Here comes the advice for artists!  (coming soon, anyway)  The Apollonian gives us escape (much like the visual arts for Schopenhauer) but the Dionysian gives us something else, gives us the dissolution of the veil of maya, and hence of illusion.  Why?  Because the Dionysian is not just beautiful, it is sublime.  It captures the idea that Burke first developed of the sublime as combining terror and astonishment on the one hand and a special form of pleasure he called "delight."  The terror we feel in truly confronting the truth of Silenus, viz. that life is suffering and that it is best that one die soon, is now overcome in the Dionysian, not by an illusion of Olympian calm looking down over us (or of a loving Jesus) but by disintegration of the self in which a tremendous joy arises in response to the violation of the principle of sufficient reason (i.e. the principle that everything has an explanation...that the world makes sense, e.g. from a scientific perspective).  So, we picture the Dionysian reveler who now imagines his god before him in a dream image, as though on stage in a Greek drama (and didn't each protagonist of tragic plays, like Oedipus, really represent the death and redemption of Dionysus, thus achieving catharsis for us, the audience, to use Aristotle's idea?).  The combination of the two tendencies is not just a combination:  it is that a specific kind of dream-world is produced, one in which the ecstatic experience of oneness with the primordial one is made possible.  Great art is not simply beautiful art, art that satisfies the Apollonian urge, nor is it sublime art alone, but rather it is art that creates a dream-world that also satisfies a need for redemption from suffering...it is art as religion, or perhaps even religion as art.  It is art that is both beautiful and sublime.  That's Nietzsche's idea anyway.    So, the artist must ask herself not simply whether she is expressing herself or even being creative or even whether she has created a world, but whether she has created a world of illusion, in which the illusion itself is a symbol of the dissolving of the world of illusion we live in, i.e. the world as seen through the eyes of the Apollonian, or worse, the Christian or the "last man" as conceived by Nietzsche.

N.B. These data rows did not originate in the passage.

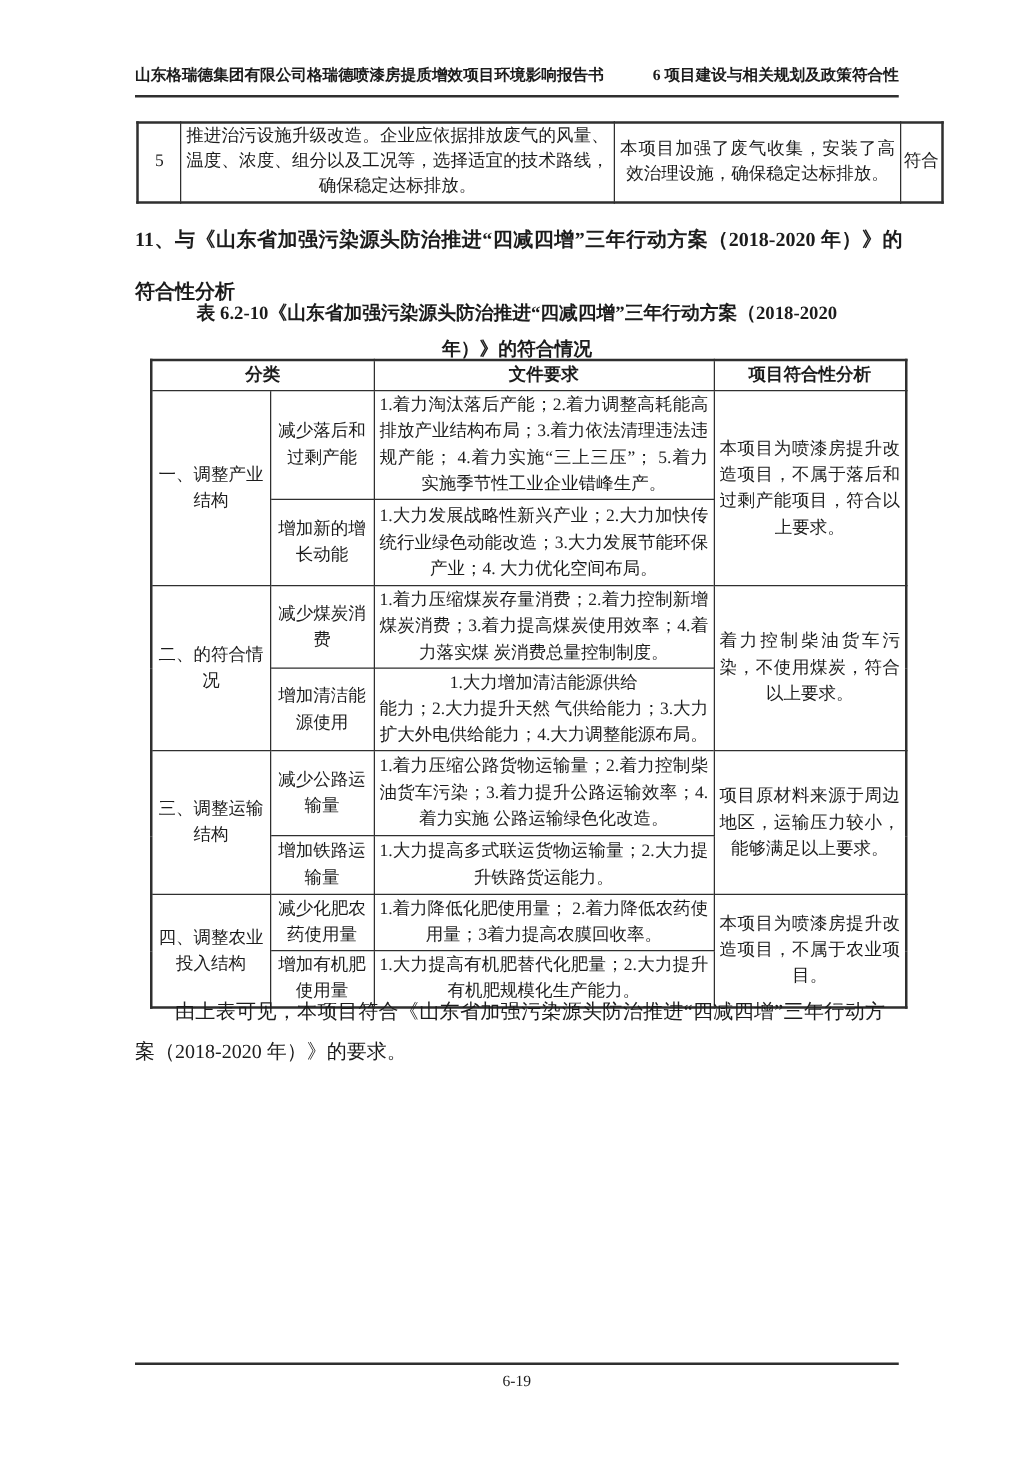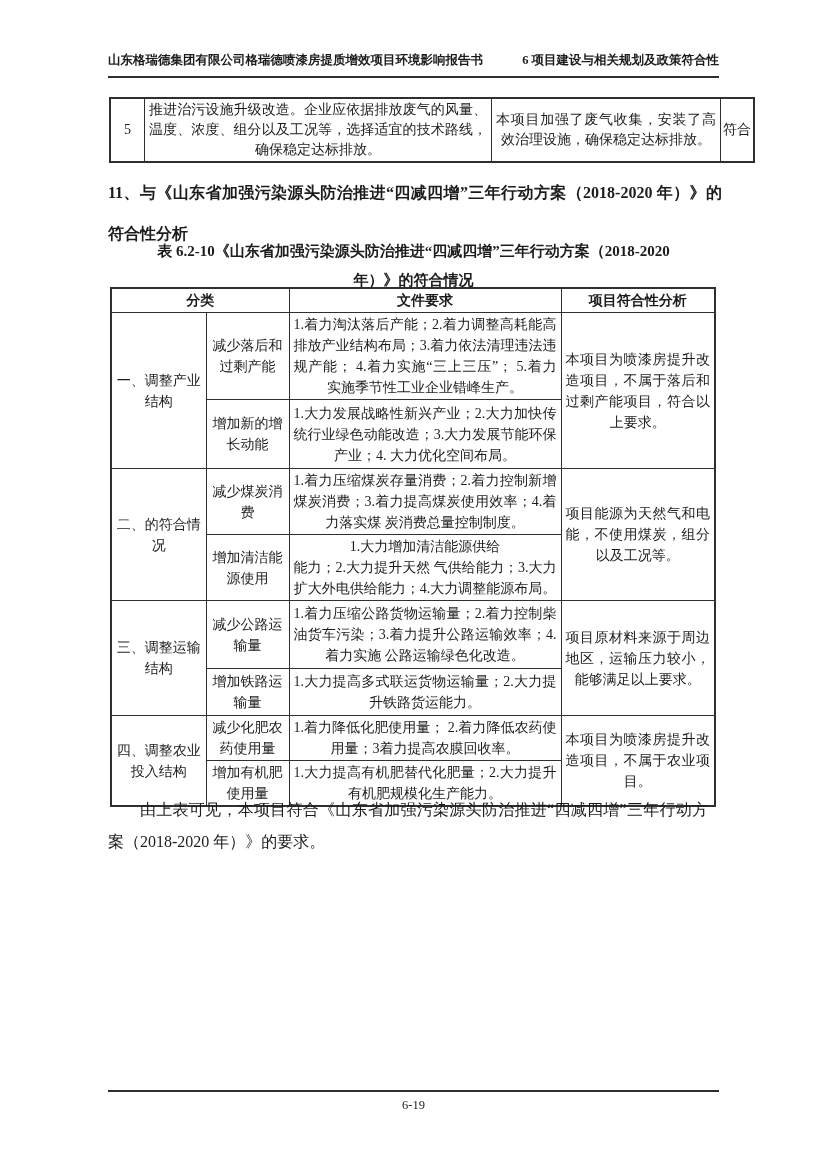--- a/index.html
+++ b/index.html
@@ -49,7 +49,7 @@
   }
   
   .main-table{
-    position:absolute;left:110px;top:287px;
+    position:absolute;left:120px;top:287px;
     border-collapse:collapse;table-layout:fixed;
     border:2px solid #2f2f2f;
   }

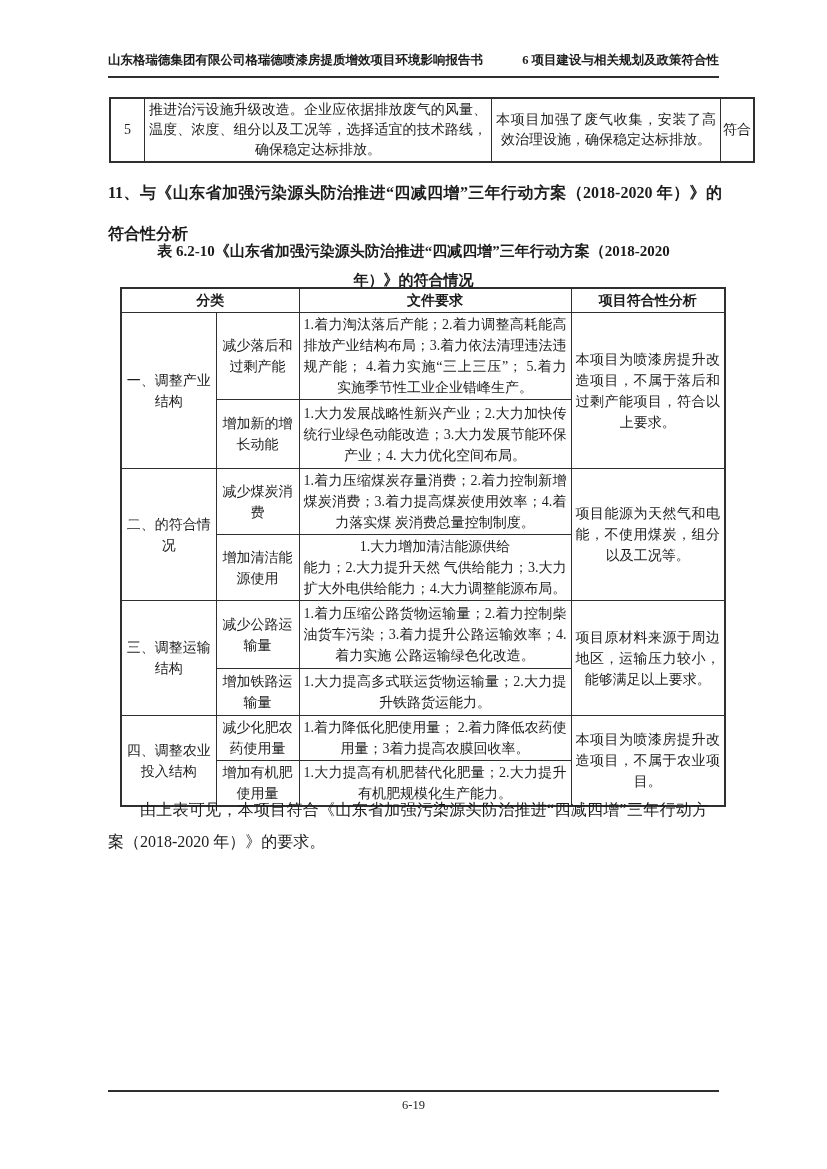--- a/index.html
+++ b/index.html
@@ -144,7 +144,7 @@
         <td class="cell-cat" rowspan="2">二、的符合情况</td>
         <td class="cell-sub">减少煤炭消费</td>
         <td class="cell-req">1.着力压缩煤炭存量消费；2.着力控制新增煤炭消费；3.着力提高煤炭使用效率；4.着力落实煤 炭消费总量控制制度。</td>
-        <td class="cell-ana" rowspan="2">项目能源为天然气和电能，不使用煤炭，组分以及工况等。</td>
+        <td class="cell-ana" rowspan="2">着力控制柴油货车污染，不使用煤炭，符合以上要求。</td>
       </tr>
       <tr class="h63">
         <td class="cell-sub">增加清洁能源使用</td>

It is not just that the Apollonian is insufficient for true artistic greatness.  So too is the Dionysian.  We can see this by way of talking about the difference between the Buddhist and Socratic approaches to wisdom  The Buddhist approach to wisdom, as discussed in my previous post, involves rejection of words and discourse and thus of dialectic.  It is basically Dionysian.  Yet, as Dionysian, with its emphasis on fusion of self and other, with its stress on interconnectedness, and with the result being an experience of inchoate ecstasy, it also misses out on the rich possibilities of theater, drama, dialectic, all of which are opened up by the synthesis of the Apollonian and the Dionysian.

So greatness for the artist involves finding a wormhole through a created world, a way to make a work of art, or its central part, into an illusion that destroys the primal illusion, an ecstatic oneness, a way to create a symbol that expresses the sublime by way of the creative imagination in its productive power, its power of creating what Kant called in his great paragraph 49 of the Critique of Judgment an alternative reality, a way of being both Socratic and Buddhistic (although Nietzsche, of course, maligned both).  Of course, that's all just a thought...not even a hypothesis.